Among the entries below, count each line holding the word "none". Write only the number.

SOURCE DATA =
□ □ □ □
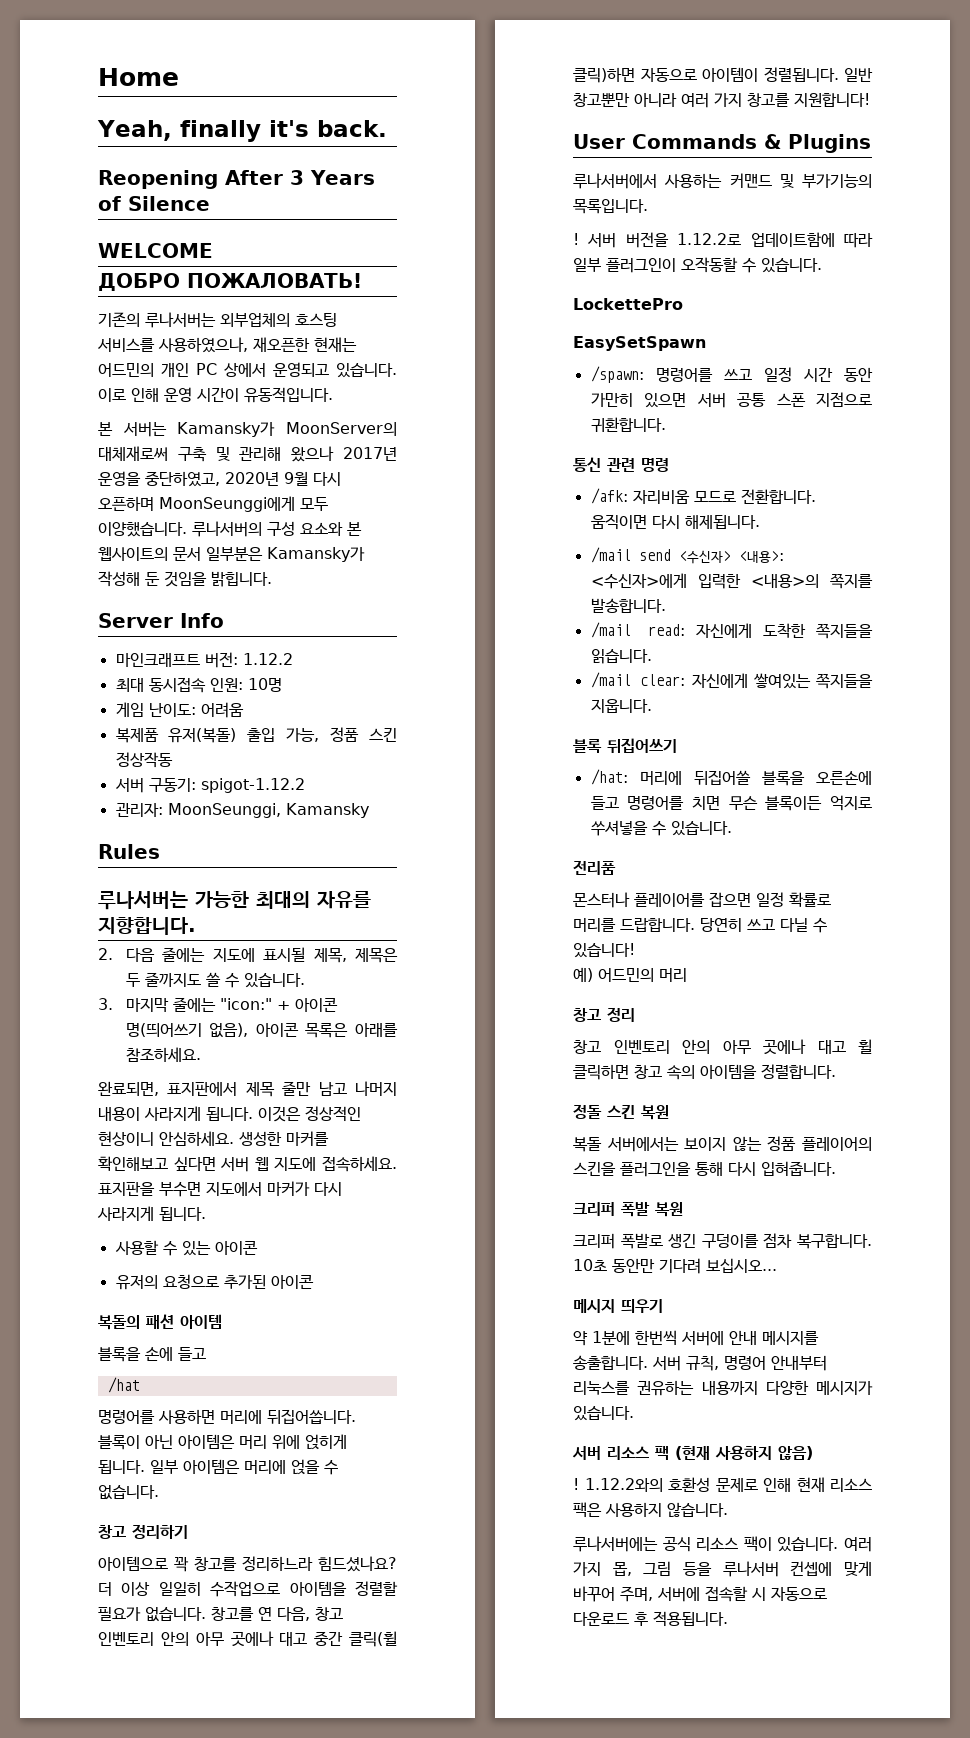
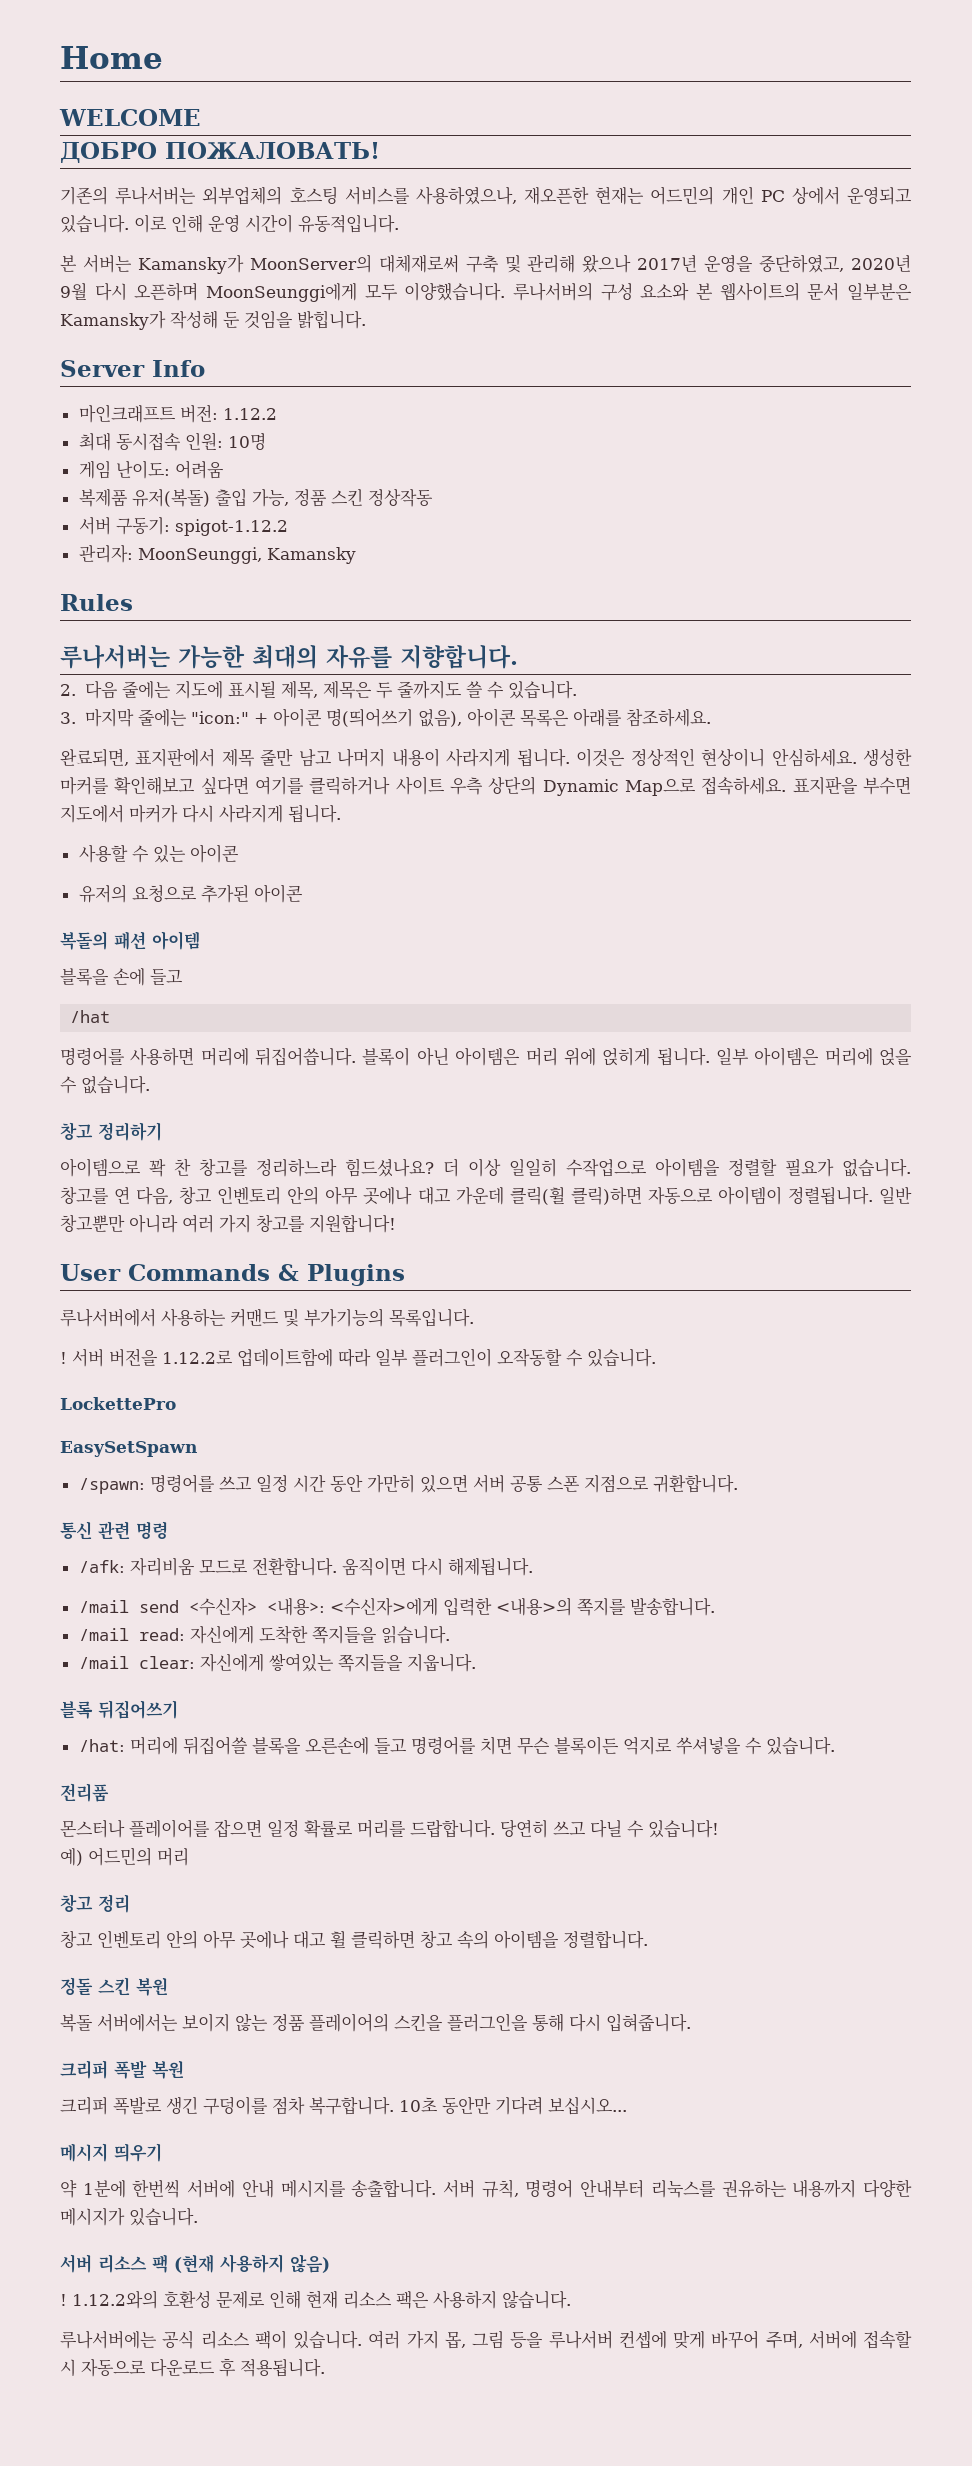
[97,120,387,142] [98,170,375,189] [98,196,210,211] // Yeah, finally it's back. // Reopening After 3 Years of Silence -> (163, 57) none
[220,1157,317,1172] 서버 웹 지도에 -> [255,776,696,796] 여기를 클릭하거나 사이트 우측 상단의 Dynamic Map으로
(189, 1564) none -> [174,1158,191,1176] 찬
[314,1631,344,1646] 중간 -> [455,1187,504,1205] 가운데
□ □ □ □
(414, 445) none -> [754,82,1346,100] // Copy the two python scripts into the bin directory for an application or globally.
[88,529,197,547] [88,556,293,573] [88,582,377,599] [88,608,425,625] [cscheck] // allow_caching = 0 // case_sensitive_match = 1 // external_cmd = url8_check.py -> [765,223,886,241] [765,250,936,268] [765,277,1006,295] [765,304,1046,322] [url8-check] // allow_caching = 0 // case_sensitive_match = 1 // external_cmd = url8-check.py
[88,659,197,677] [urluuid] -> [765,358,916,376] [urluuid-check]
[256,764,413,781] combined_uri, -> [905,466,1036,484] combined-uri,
□ □ □ □
OUTPUT = 3